**Work task**
Leave out the pictures and restate every entry word for word.

**Available data**
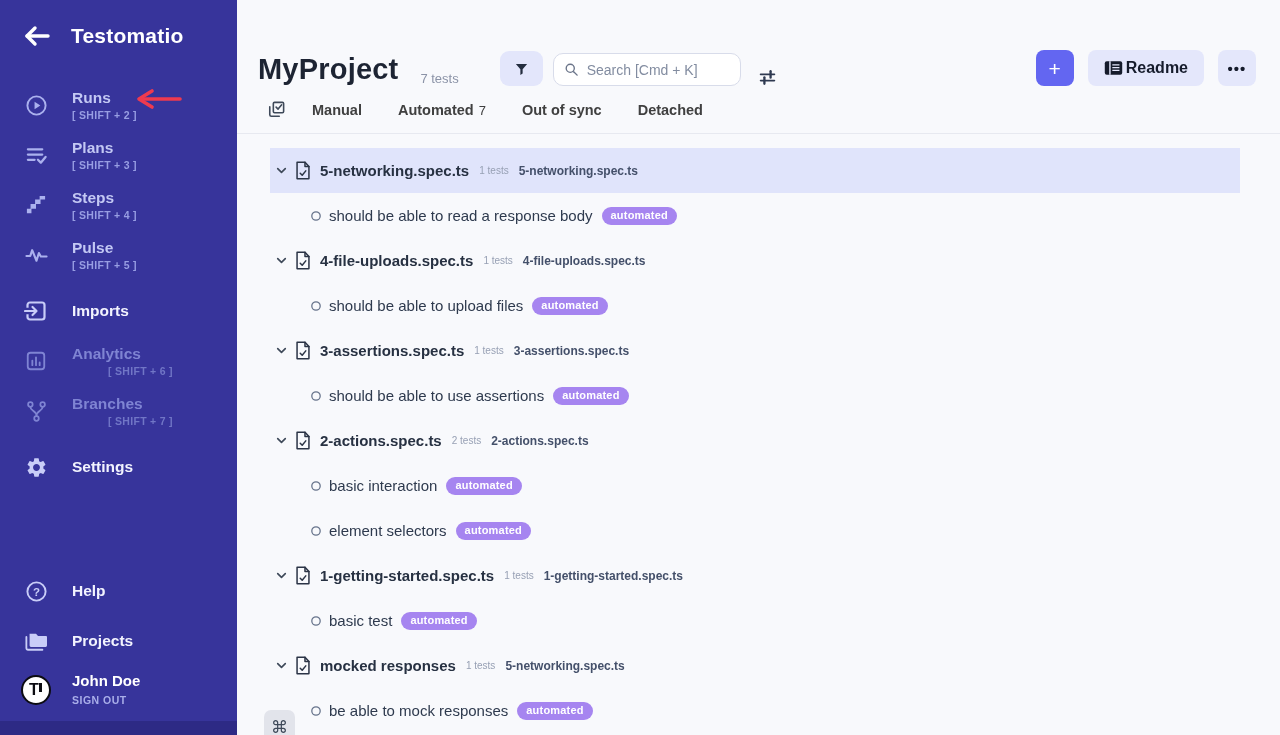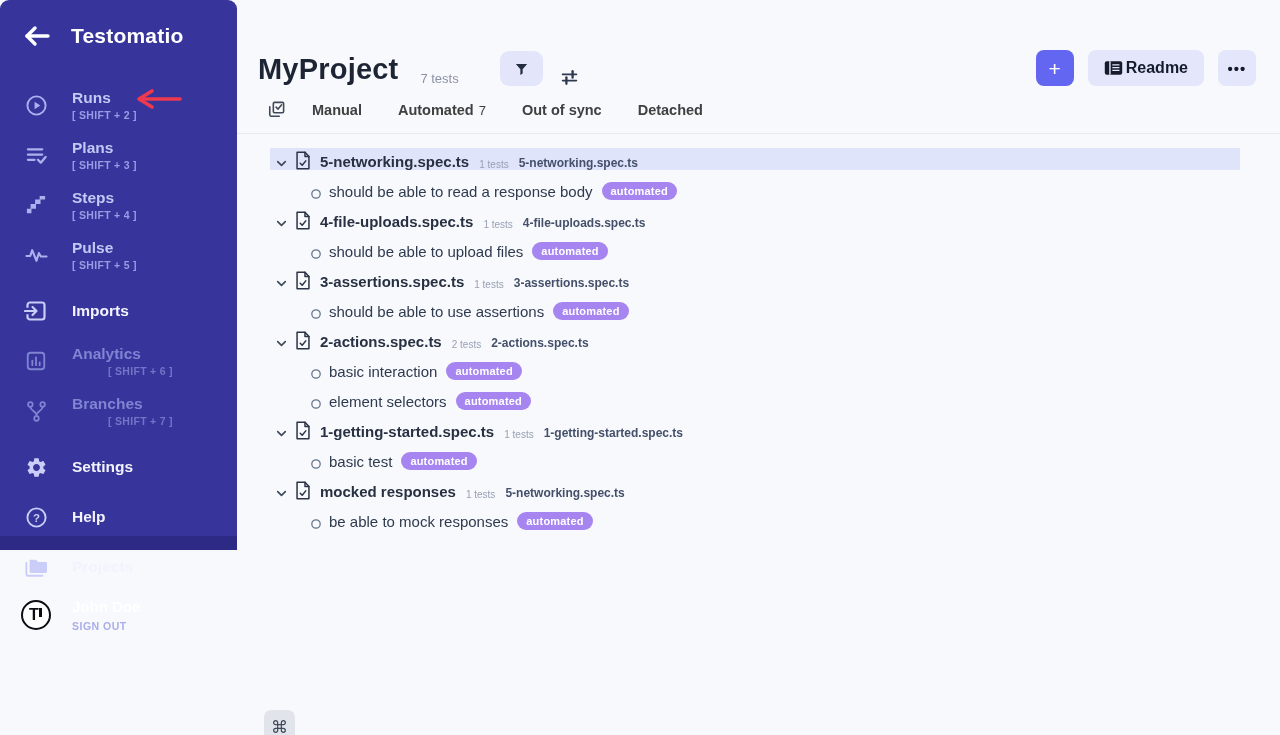--- a/index.html
+++ b/index.html
@@ -1,22 +1,22 @@
 <!DOCTYPE html>
 <html><head>
 <meta charset="utf-8">
 <style>
   * { margin:0; padding:0; box-sizing:border-box; }
   html,body { width:1280px; height:735px; overflow:hidden; }
   body { font-family:"Liberation Sans","DejaVu Sans",sans-serif; background:#F8F9FC; }
   .app { display:flex; width:1280px; height:735px; }
 
   
-  .sidebar { position:relative; width:237px; min-width:237px; height:550px;
-             background:#37349B; color:#fff; display:flex; flex-direction:column;border-radius:9px; }
+  .sidebar { position:relative; width:237px; min-width:237px; height:735px;
+             background:#37349B; color:#fff; display:flex; flex-direction:column; }
   .sidebar-bottom-strip { position:absolute; left:0; right:0; bottom:0; height:14px; background:#2D2A85; }
   .brand-row { display:flex; align-items:center; padding:24px 18px 10px 20px; }
   .back-btn { width:34px; display:flex; align-items:center; justify-content:center; cursor:pointer; }
   .brand { font-size:21px; font-weight:bold; letter-spacing:.2px; margin-left:17px; color:#fff; }
   .nav { margin-top:22px; display:flex; flex-direction:column; }
   .nav-item { display:flex; align-items:center; padding:7px 10px 7px 0; min-height:50px; cursor:pointer; position:relative; }
   .nav-item .ico { width:72px; display:flex; justify-content:center; align-items:center; flex-shrink:0; }
   .nav-text { display:flex; flex-direction:column; line-height:1.25; }
   .nav-label { font-size:15.5px; font-weight:bold; }
   .nav-shortcut { font-size:10.5px; font-weight:bold; margin-top:2px; letter-spacing:.3px; }
@@ -64,21 +64,21 @@
   .more-btn { width:38px; height:36px; background:#E4E7FB; color:#151B2B; border:none; border-radius:8px;
               font-size:15px; font-weight:bold; letter-spacing:1px; cursor:pointer; }
   .tabs-row { display:flex; align-items:center; height:48px; padding-left:30px; border-bottom:1px solid #E7E9F0; }
   .selectall-btn { background:none; border:none; color:#3E4959; cursor:pointer; display:flex; align-items:center;
                    margin-right:26px; }
   .tab { font-size:14.5px; font-weight:bold; color:#404040; margin-right:36px; cursor:pointer; background:none; border:none;
          font-family:"Liberation Sans","DejaVu Sans",sans-serif; display:flex; align-items:baseline; gap:5px; }
   .tab .tab-count { font-size:13px; font-weight:normal; }
 
   .test-list { padding-top:14px; }
-  .row { display:flex; align-items:flex-end; height:22px; margin:0 40px 8px 33px; padding-left:5px; }
+  .row { display:flex; align-items:center; height:45px; margin:0 40px 0 33px; padding-left:5px; }
   .row.selected { background:#E0E4FB; }
   .group-row { cursor:pointer; }
   .chev { color:#3E4959; display:flex; align-items:center; margin-right:7px; cursor:pointer; }
   .file-ico { color:#2B3446; display:flex; align-items:center; margin-right:9px; }
   .group-name { font-size:15px; font-weight:bold; color:#273142; }
   .group-count { font-size:10px; color:#97A0B4; margin-left:10px; }
   .group-path { font-size:12px; font-weight:bold; color:#44506A; margin-left:10px; }
   .test-row { padding-left:40px; cursor:pointer; }
   .bullet { color:#66738B; display:flex; align-items:center; margin-right:7px; }
   .test-title { font-size:15px; color:#2E3A4E; }
@@ -276,20 +276,29 @@
     <div class="main-header">
       <h1 class="page-title">MyProject</h1>
       <span class="tests-count">7 tests</span>
       <button class="filter-btn">
         <span>
           <svg width="15" height="16" viewBox="0 0 24 24" fill="currentColor">
             <path d="M3 4h18l-7.2 8.2V19l-3.6 2.4v-9.2L3 4z"></path>
           </svg>
         </span>
       </button>
+      <div class="search-box">
+        <span>
+          <svg width="15" height="15" viewBox="0 0 24 24" fill="none" stroke="#6A7489" stroke-width="2.2" stroke-linecap="round">
+            <circle cx="10" cy="10" r="6.5"></circle>
+              <path d="M15.5 15.5L21 21"></path>
+          </svg>
+        </span>
+        <input type="text" placeholder="Search [Cmd + K]" style="">
+      </div>
       <button class="sliders-btn">
         <span>
           <svg width="19" height="17" viewBox="0 0 24 22" fill="none" stroke="currentColor" stroke-linecap="round">
             <path d="M3 7h18" stroke-width="2.1"></path>
               <path d="M16 2.8v8.4" stroke-width="3"></path>
             <path d="M3 15h18" stroke-width="2.1"></path>
               <path d="M8 10.8v8.4" stroke-width="3"></path>
           </svg>
         </span>
       </button>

**Response for this exercise**
--- a/index.html
+++ b/index.html
@@ -1,22 +1,22 @@
 <!DOCTYPE html>
 <html><head>
 <meta charset="utf-8">
 <style>
   * { margin:0; padding:0; box-sizing:border-box; }
   html,body { width:1280px; height:735px; overflow:hidden; }
   body { font-family:"Liberation Sans","DejaVu Sans",sans-serif; background:#F8F9FC; }
   .app { display:flex; width:1280px; height:735px; }
 
   
-  .sidebar { position:relative; width:237px; min-width:237px; height:550px;
-             background:#37349B; color:#fff; display:flex; flex-direction:column;border-radius:9px; }
+  .sidebar { position:relative; width:237px; min-width:237px; height:735px;
+             background:#37349B; color:#fff; display:flex; flex-direction:column; }
   .sidebar-bottom-strip { position:absolute; left:0; right:0; bottom:0; height:14px; background:#2D2A85; }
   .brand-row { display:flex; align-items:center; padding:24px 18px 10px 20px; }
   .back-btn { width:34px; display:flex; align-items:center; justify-content:center; cursor:pointer; }
   .brand { font-size:21px; font-weight:bold; letter-spacing:.2px; margin-left:17px; color:#fff; }
   .nav { margin-top:22px; display:flex; flex-direction:column; }
   .nav-item { display:flex; align-items:center; padding:7px 10px 7px 0; min-height:50px; cursor:pointer; position:relative; }
   .nav-item .ico { width:72px; display:flex; justify-content:center; align-items:center; flex-shrink:0; }
   .nav-text { display:flex; flex-direction:column; line-height:1.25; }
   .nav-label { font-size:15.5px; font-weight:bold; }
   .nav-shortcut { font-size:10.5px; font-weight:bold; margin-top:2px; letter-spacing:.3px; }
@@ -64,21 +64,21 @@
   .more-btn { width:38px; height:36px; background:#E4E7FB; color:#151B2B; border:none; border-radius:8px;
               font-size:15px; font-weight:bold; letter-spacing:1px; cursor:pointer; }
   .tabs-row { display:flex; align-items:center; height:48px; padding-left:30px; border-bottom:1px solid #E7E9F0; }
   .selectall-btn { background:none; border:none; color:#3E4959; cursor:pointer; display:flex; align-items:center;
                    margin-right:26px; }
   .tab { font-size:14.5px; font-weight:bold; color:#404040; margin-right:36px; cursor:pointer; background:none; border:none;
          font-family:"Liberation Sans","DejaVu Sans",sans-serif; display:flex; align-items:baseline; gap:5px; }
   .tab .tab-count { font-size:13px; font-weight:normal; }
 
   .test-list { padding-top:14px; }
-  .row { display:flex; align-items:flex-end; height:22px; margin:0 40px 8px 33px; padding-left:5px; }
+  .row { display:flex; align-items:center; height:45px; margin:0 40px 0 33px; padding-left:5px; }
   .row.selected { background:#E0E4FB; }
   .group-row { cursor:pointer; }
   .chev { color:#3E4959; display:flex; align-items:center; margin-right:7px; cursor:pointer; }
   .file-ico { color:#2B3446; display:flex; align-items:center; margin-right:9px; }
   .group-name { font-size:15px; font-weight:bold; color:#273142; }
   .group-count { font-size:10px; color:#97A0B4; margin-left:10px; }
   .group-path { font-size:12px; font-weight:bold; color:#44506A; margin-left:10px; }
   .test-row { padding-left:40px; cursor:pointer; }
   .bullet { color:#66738B; display:flex; align-items:center; margin-right:7px; }
   .test-title { font-size:15px; color:#2E3A4E; }
@@ -276,20 +276,29 @@
     <div class="main-header">
       <h1 class="page-title">MyProject</h1>
       <span class="tests-count">7 tests</span>
       <button class="filter-btn">
         <span>
           <svg width="15" height="16" viewBox="0 0 24 24" fill="currentColor">
             <path d="M3 4h18l-7.2 8.2V19l-3.6 2.4v-9.2L3 4z"></path>
           </svg>
         </span>
       </button>
+      <div class="search-box">
+        <span>
+          <svg width="15" height="15" viewBox="0 0 24 24" fill="none" stroke="#6A7489" stroke-width="2.2" stroke-linecap="round">
+            <circle cx="10" cy="10" r="6.5"></circle>
+              <path d="M15.5 15.5L21 21"></path>
+          </svg>
+        </span>
+        <input type="text" placeholder="Search [Cmd + K]" style="">
+      </div>
       <button class="sliders-btn">
         <span>
           <svg width="19" height="17" viewBox="0 0 24 22" fill="none" stroke="currentColor" stroke-linecap="round">
             <path d="M3 7h18" stroke-width="2.1"></path>
               <path d="M16 2.8v8.4" stroke-width="3"></path>
             <path d="M3 15h18" stroke-width="2.1"></path>
               <path d="M8 10.8v8.4" stroke-width="3"></path>
           </svg>
         </span>
       </button>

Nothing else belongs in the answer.